Özgür-Der Yönetim Kurulu Üyesi Hülya Şekerci, Özgür-Der Ankara şubesinin “28 Şubat’ı Anlamak” temalı konferansında konuştu.

HAKSÖZ HABER

Özgür-Der Ankara Şubesi “28 Şubat’ı Anlamak” başlığını yazar Hülya Şekerci’nin sunumuyla gerçekleştirdi.

Hülya Şekerci, dernek salonunda düzenlenen programda, 28 Şubat için yapılan belgeselin izlenmesinin ardından, dinleyicileri selamlayarak konuşmasına başladı.

Yıllar geçmesine rağmen 28 Şubat ile ilgili içerikleri izlediğinde etkilendiğini söyleyen Şekerci, Müslümanların o süreçte zor şeyler yaşadıklarını belirtti.

O dönemde ordu ve bürokrasinin her şeyin arkasındaki güç olduğunu, siyasilerin ise sadece göstermelik olduğunu vurgulayan Şekerci, 28 Şubat sürecinde FETÖ ve benzeri yapıların darbecileri destekleyen açıklamalar yaptığını, Müslüman kadınların başlarını açmaları için telkinlerde bulunduklarını bildirdi.

Türkiye Müslümanlarının 28 Şubat zorbalığına karşı varoluş mücadelesi verdiğinin altını çizen Şekerci, “Özgür-Der kurulduktan sonra yaptığımız şey kamusal alanda İslami kimlikle yaşama isteğiydi. ‘Sadece okumak istemiyoruz, Müslüman kimliğimizle var olmak istiyoruz’ diyorduk. Zaten başörtüsünün İslami kimliğin bir sembolü olduğu için yasaklandığını dile getiriyorduk.” dedi.

Bazı İslami yapıların başörtüsü yasağını kadın hakları ve insan hakları bağlamında ele aldıklarını dile getiren Şekerci, Allah rızası için örtündükleri ve mücadeleyi de bunun için verdiklerinin vurguladı.

Kadınların başörtülerini açması için dekanlar, profesörler ve psikologlardan oluşan ekiplerin ikna odaları kurduklarını anımsatan Şekerci, bazı kadınların baskılar nedeniyle açılmak zorunda kaldıklarını söyledi.

28 Şubat’ın baskıcı ortamında bir grup Müslüman azınlığın her şeye rağmen sonuna kadar mücadele ettiğinin altını çizen Şekerci, “O dönemde bazı öğrenciler kimliklerini yaktılar. Ve şunu dediler; ‘Allah’ın bize verdiği kimlik, üniversitenin verdiği kimlikten daha hayırlıdır.”
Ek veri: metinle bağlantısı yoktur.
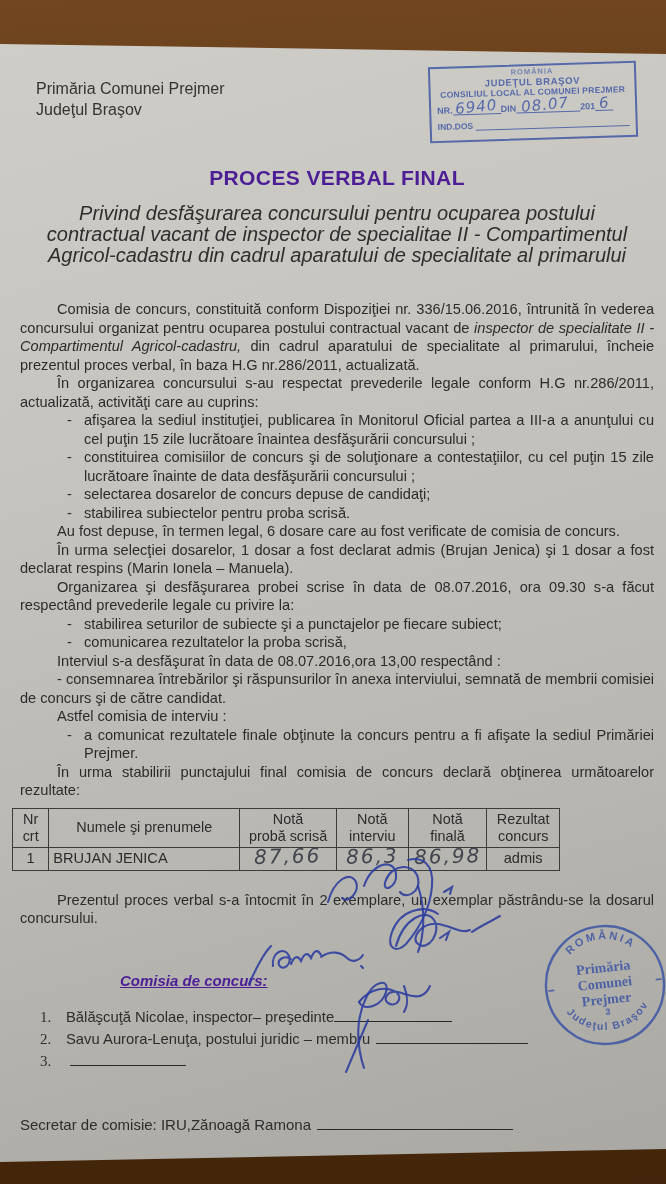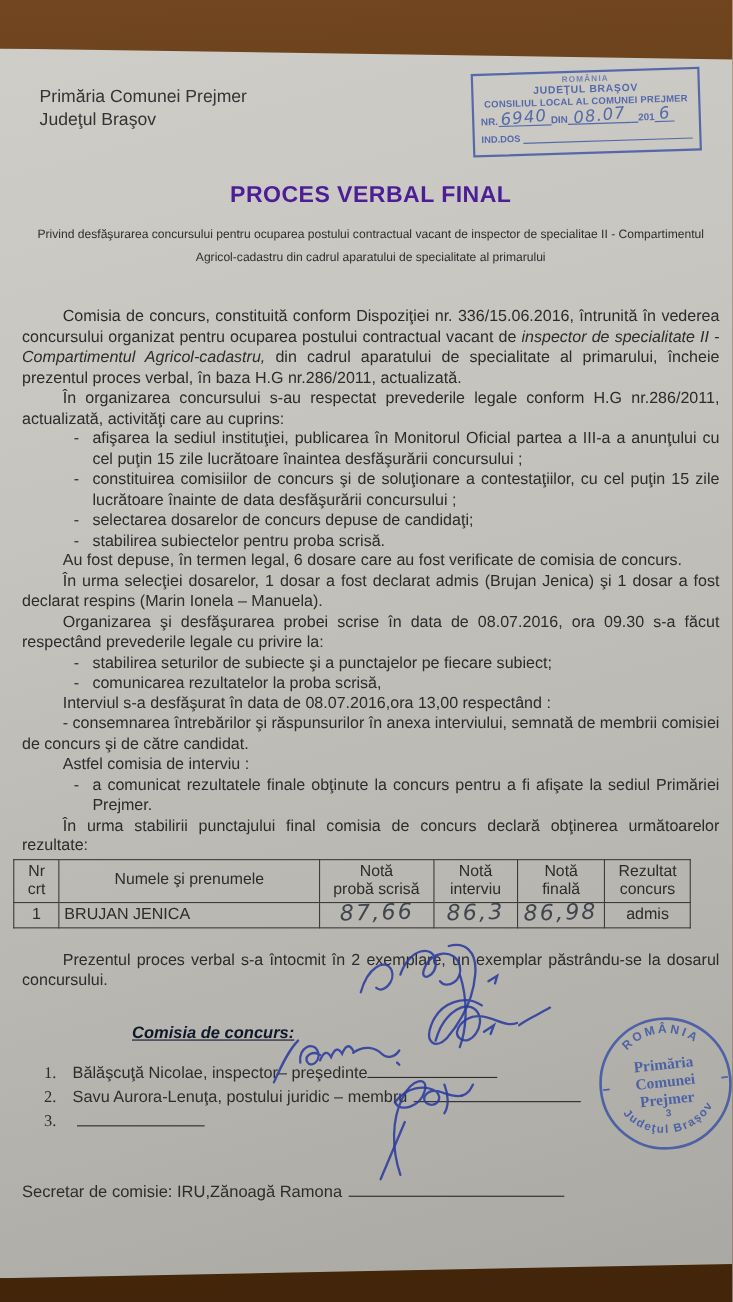"Privind desfăşurarea concursului pentru" .doc-subtitle { font-size: 11px -> 20px; font-style: none -> italic }
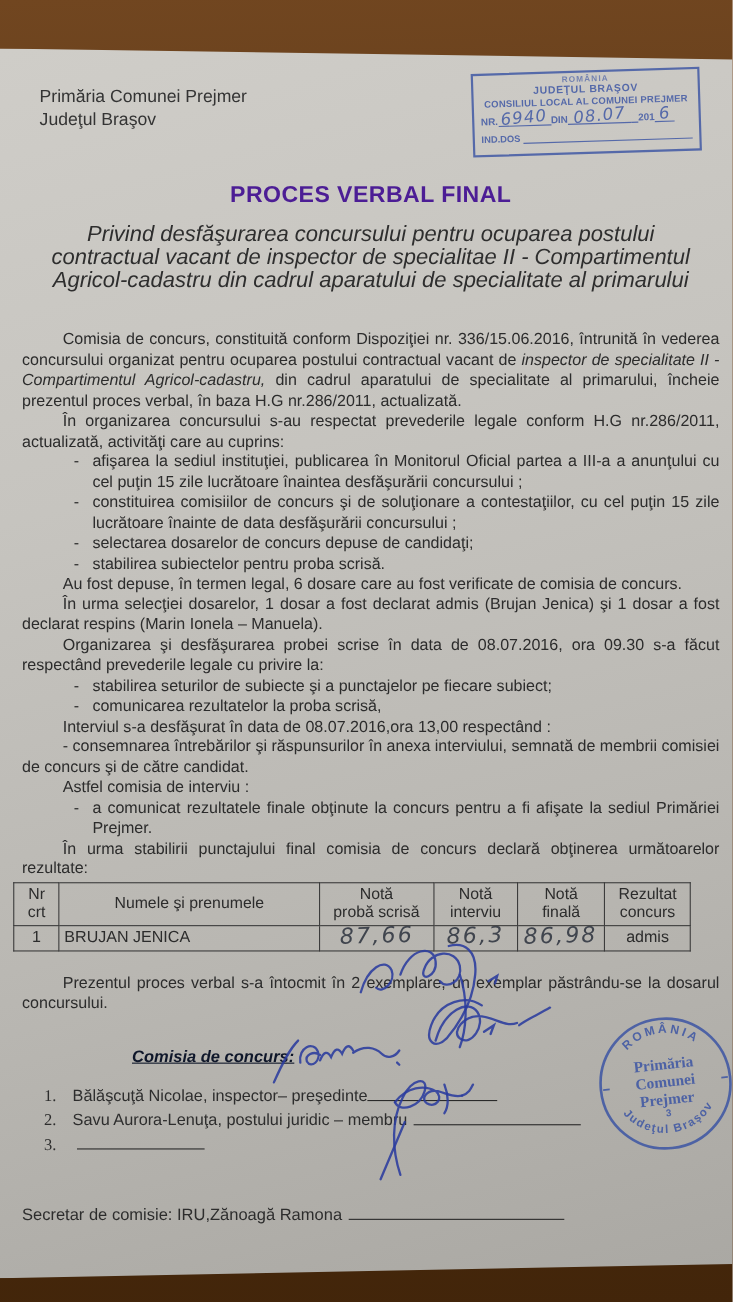"Nr" table.results { margin-top: 2px -> 8px; width: 616px -> 548px }
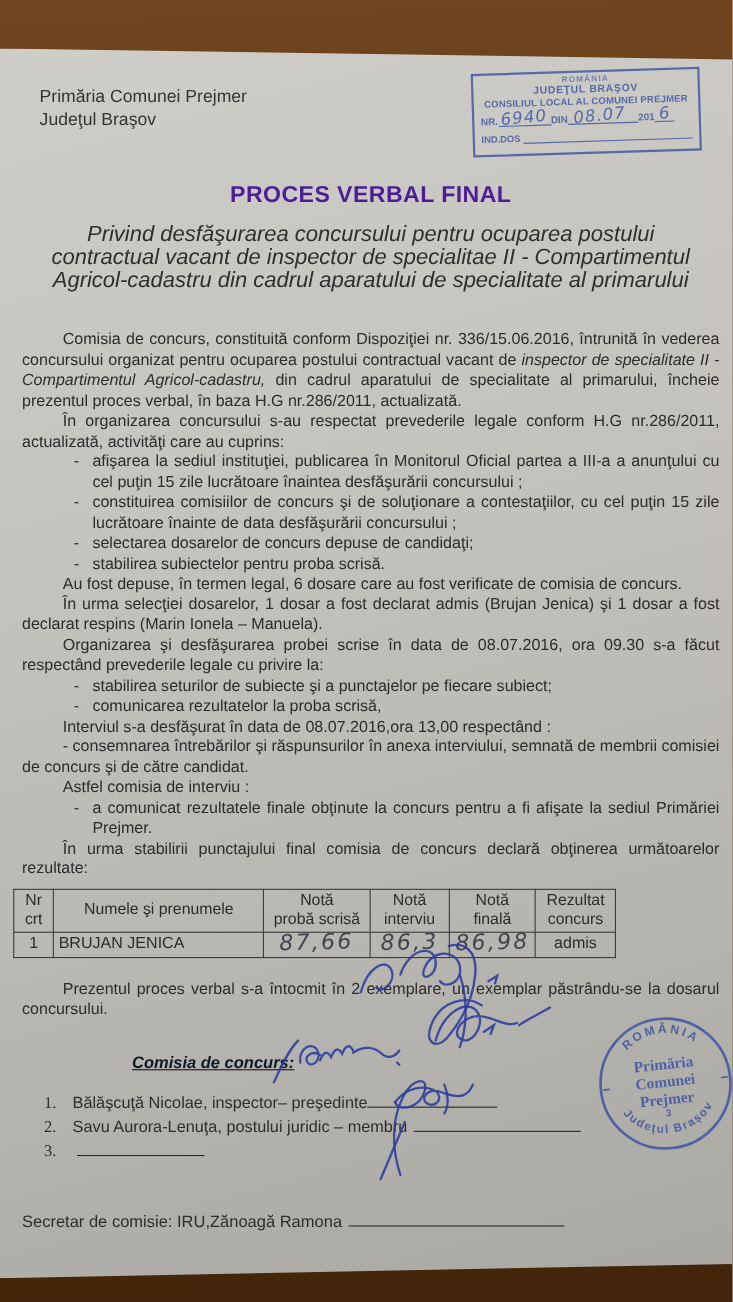"Comisia de concurs:" .committee-heading { color: #0f172a -> #4c1d95; margin-top: 30px -> 44px }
İslam ve Müslümanlara yönelik saldırıların çeşitli alanlarda sürdüğünü belirten Şekerci, şu an bazı dizilerde başörtülü kadınların zengin ve ahlaksız gösterilmeye çalışıldığını ifade etti.

Kamusal alanda başörtülülere hala tahammül etmeyen çevrelerin olduğunu söyleyen Şekerci, “28 Şubatçı bir damar var. O damarın çok kolay kaybolacağını düşünmüyorum. Hatta zaman zaman artıyor. Birileri ‘bir şey olsun da şu başörtülülerden hıncımızı alalım’ modundalar.” değerlendirmesinde bulundu.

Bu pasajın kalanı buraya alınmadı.